Achievable Information Rate in Hybrid VLC-RF Networks With Lighting Energy Harvesting

This paper investigates the relay-assisted wireless information and power transfer enabled hybrid visible light communication (VLC)-radio frequency (RF) network, where a light emitting diode (LED) access point (AP) serves multiple information users (IUs) and multiple energy harvesting users (EHUs). IUs are allowed to receive information from the LED AP through time-division-multiple-access (TDMA) manner by either the single-hop VLC-ONLY mode or the relay-assisted dual-hop VLC-RF mode, while EHUs harvest energy via the VLC links. An optimization problem is formulated to maximize the achievable information rate of IUs by jointly optimizing the access mode selection, the direct current (DC) offset at the LED AP, the peak amplitude of the alternating current (AC) component at the LED AP, the electrical power allocated to the LED AP and the power allocation at relay, subject to the energy harvesting (EH) requirement constraints of EHUs. To tackle the non-convex problem with binary variables, we first decompose it into two subproblems in terms of the two access modes. Then, the subproblems are equivalently transformed and solved by the proposed successive convex approximation (SCA)-based algorithms.

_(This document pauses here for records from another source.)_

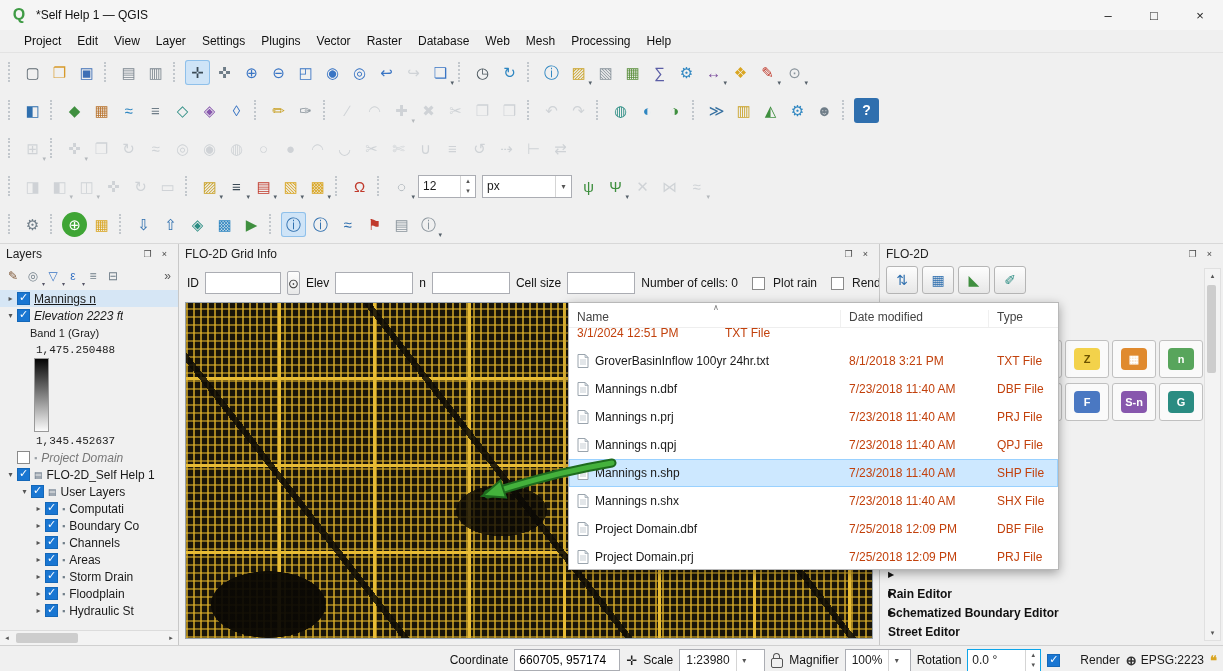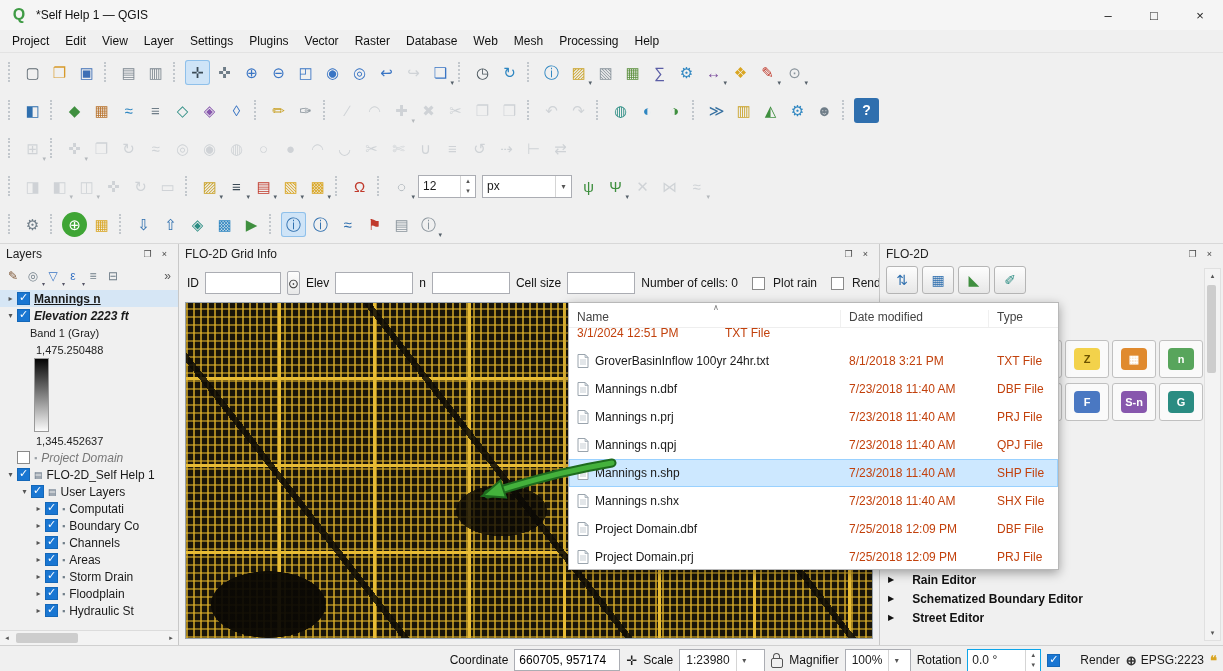"Project" .menubar { padding-left: 4px -> 16px }
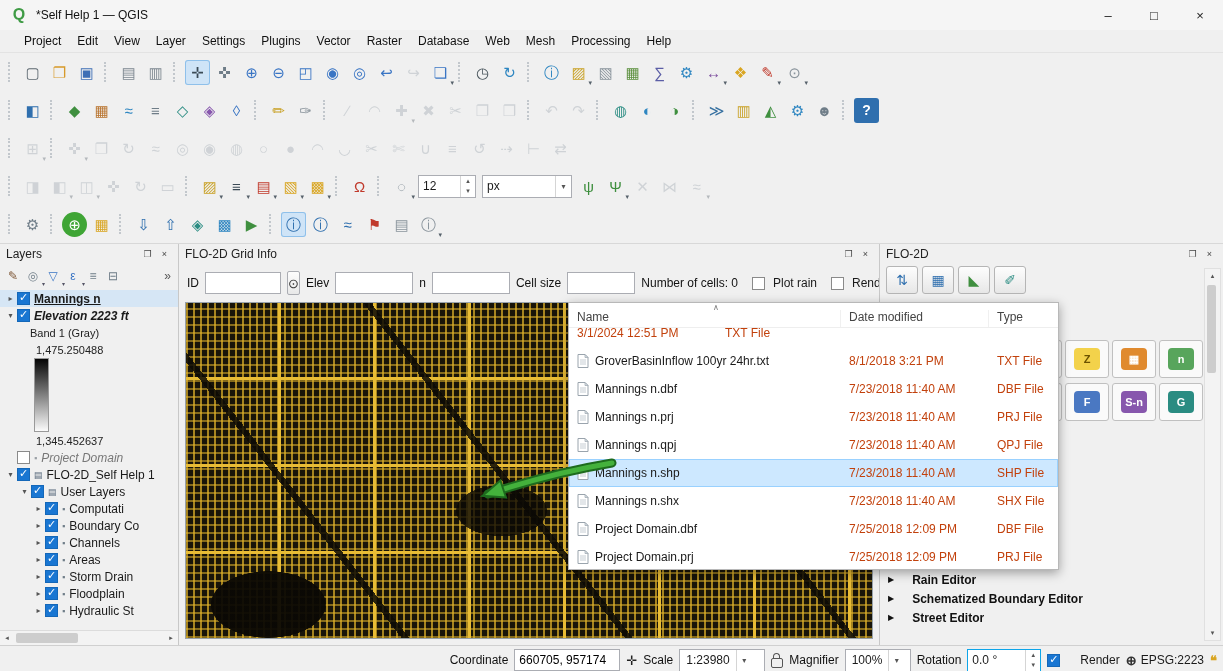"Mannings n" .lbl.b { font-weight: bold -> normal }
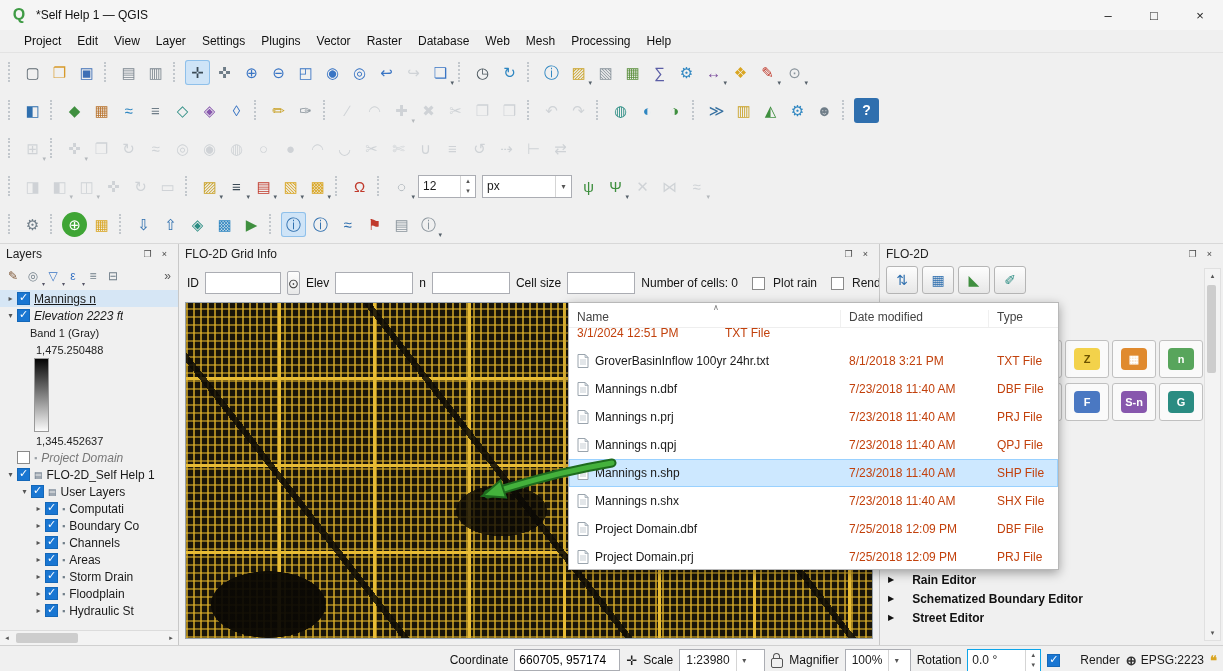"1,475.250488" .ind4 { font-family: none -> Liberation Mono, monospace }
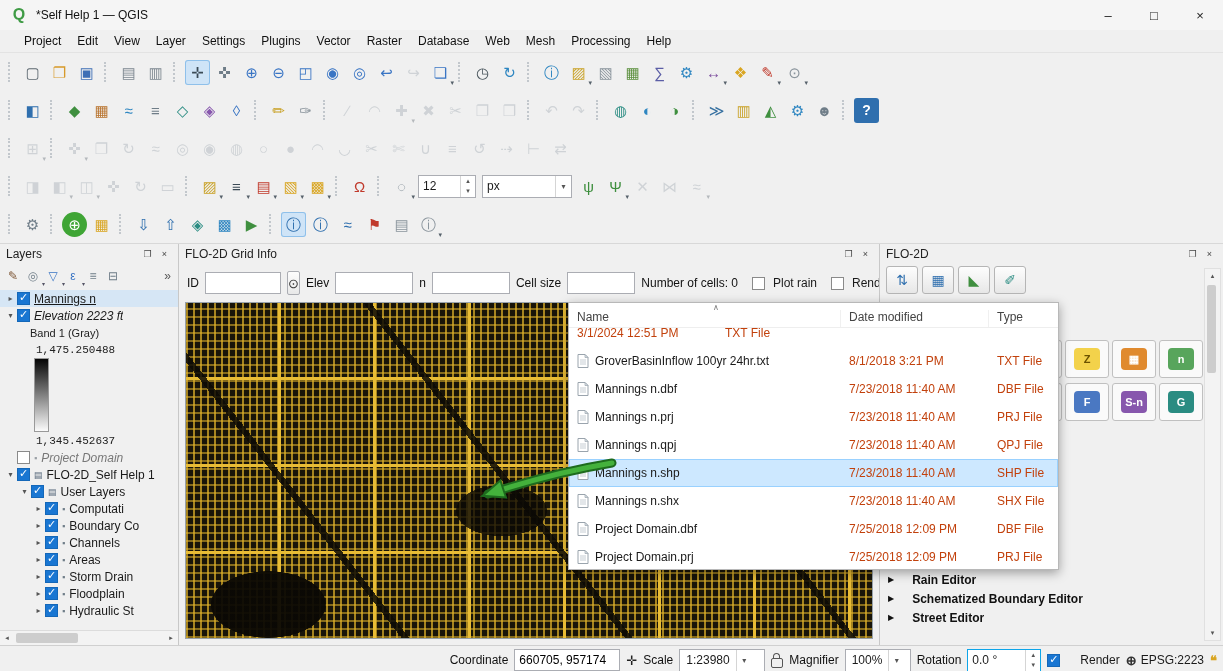"Rain Editor" .f-sec { align-items: center -> flex-start; flex-direction: none -> column; gap: 18px -> 8px }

Simulation results show that significant performance gain can be achieved by optimizing the DC offset. It is also observed that the area where the VLC-ONLY mode is superior to the VLC-RF mode is enlarged with the decrease of the minimal EH requirement. Besides, the achievable information rate of IUs by the VLC-RF mode first increases and then decreases with the increment of the distance between the relay and the LED AP.